SERVER-3071 penalize fetches during ranking

author: David Storch <david.storch@10gen.com> 2014-03-03 12:10:51 -0500
committer: David Storch <david.storch@10gen.com> 2014-03-04 17:20:59 -0500
commit: 33912523e40467e1a41bed60ed7e198200a040ad (patch)
tree: 8dc63fd042c36a10a6cfae4a928e5026f2280959
parent: db6f4c6227581996ecba987be21912ed0824592c (diff)

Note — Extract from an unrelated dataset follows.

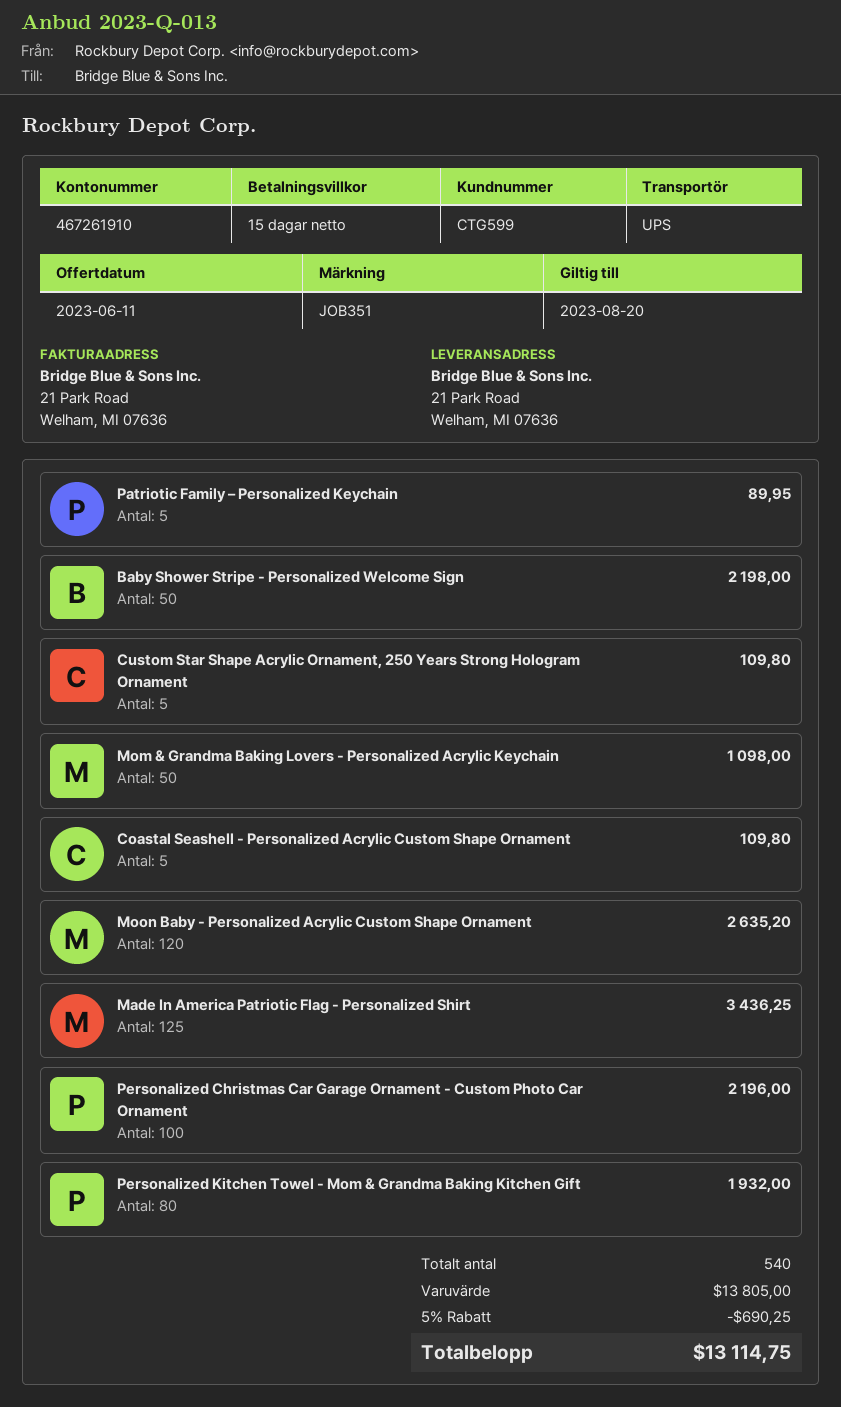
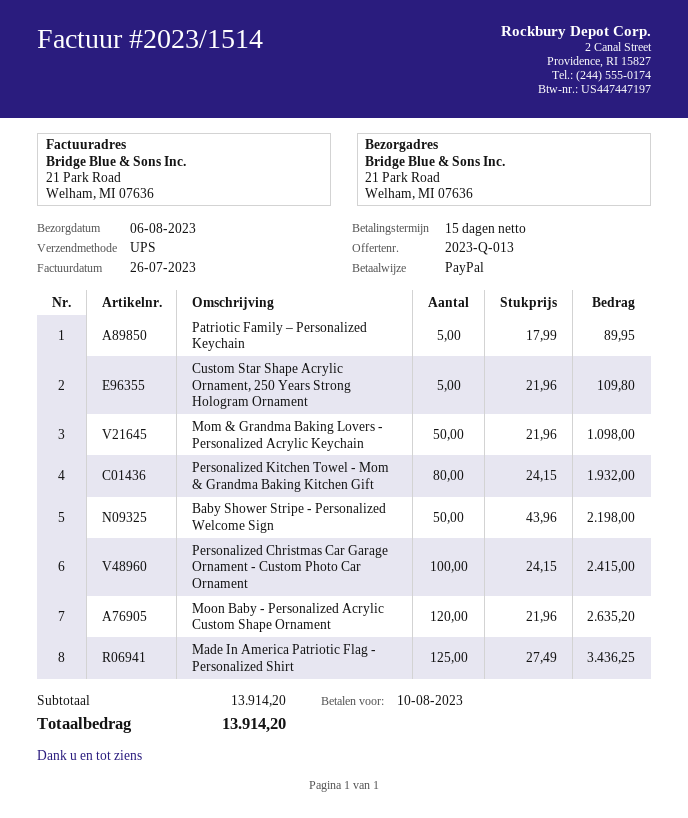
Coastal Seashell - Personalized Acrylic Custom Shape Ornament: 5 for 109.80 -> none
Personalized Christmas Car Garage Ornament - Custom Photo Car Ornament: 100 for 2196.00 -> 100 for 2415.00
subtotal: 13805.00 -> 13914.20
discount: 5% = 690.25 -> none
total: 13114.75 -> 13914.20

download: mongo-33912523e40467e1a41bed60ed7e198200a040ad.tar.gz
3 files changed, 278 insertions, 16 deletions
diff --git a/src/mongo/db/query/plan_ranker.cpp b/src/mongo/db/query/plan_ranker.cpp
index cde50d47874..84884db9bdb 100644
--- a/src/mongo/db/query/plan_ranker.cpp
+++ b/src/mongo/db/query/plan_ranker.cpp
@@ -180,10 +180,14 @@ namespace mongo {
         // be greater than that.
         double baseScore = 1;
 
+        // How many "units of work" did the plan perform. Each call to work(...)
+        // counts as one unit, and each NEED_FETCH is penalized as an additional work unit.
+        size_t workUnits = stats->common.works + stats->common.needFetch;
+
         // How much did a plan produce?
         // Range: [0, 1]
         double productivity = static_cast<double>(stats->common.advanced)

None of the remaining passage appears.